(Detected change data)
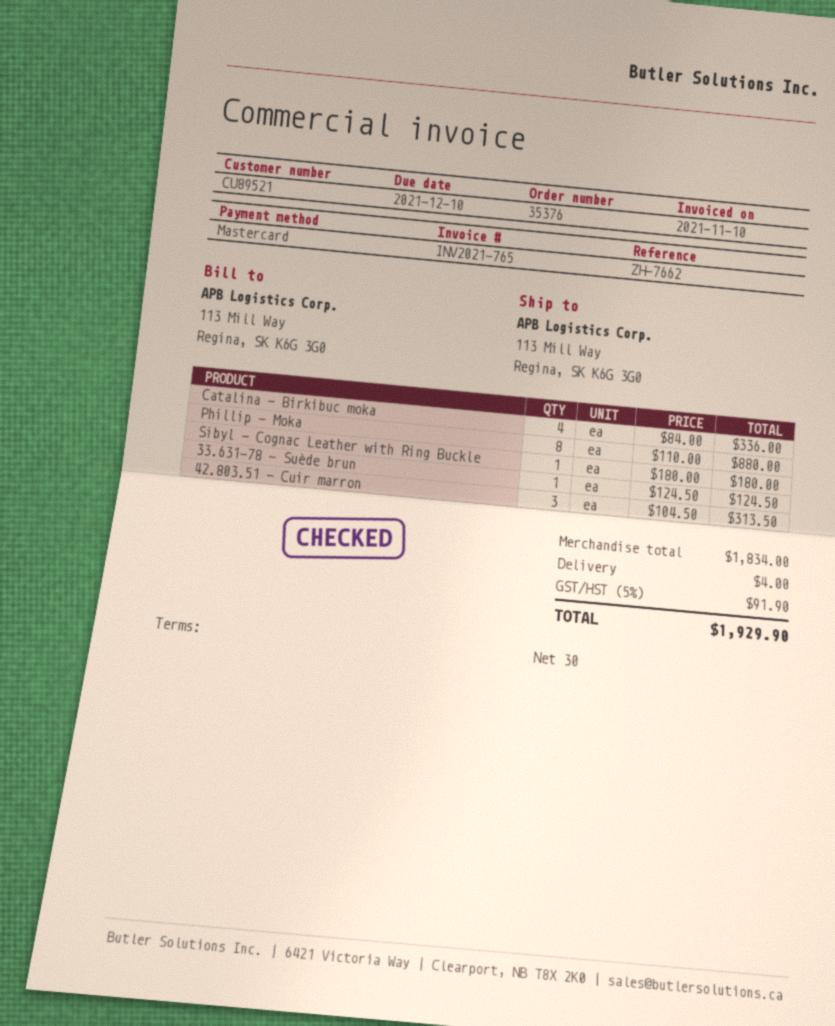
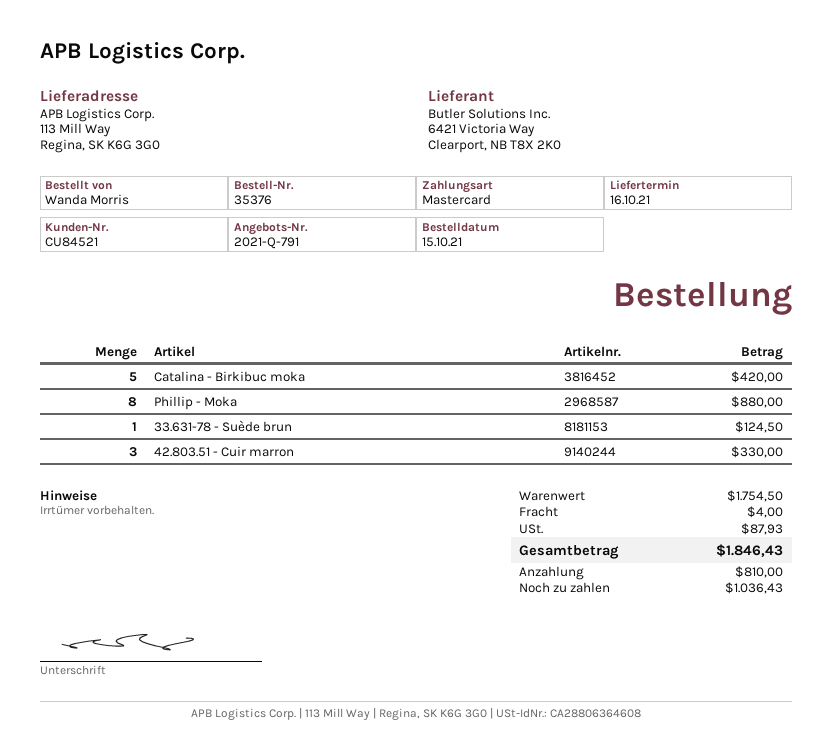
customer number: CU89521 -> CU84521
Catalina - Birkibuc moka: 4 for 336.00 -> 5 for 420.00
Sibyl - Cognac Leather with Ring Buckle: 1 for 180.00 -> none
42.803.51 - Cuir marron: 3 for 313.50 -> 3 for 330.00
subtotal: 1834.00 -> 1754.50
tax: 91.90 -> 87.93
total: 1929.90 -> 1846.43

Problem statement
Repeat the data above exactly; images are not part of the copy.

Response box
customer number: CU89521 -> CU84521
Catalina - Birkibuc moka: 4 for 336.00 -> 5 for 420.00
Sibyl - Cognac Leather with Ring Buckle: 1 for 180.00 -> none
42.803.51 - Cuir marron: 3 for 313.50 -> 3 for 330.00
subtotal: 1834.00 -> 1754.50
tax: 91.90 -> 87.93
total: 1929.90 -> 1846.43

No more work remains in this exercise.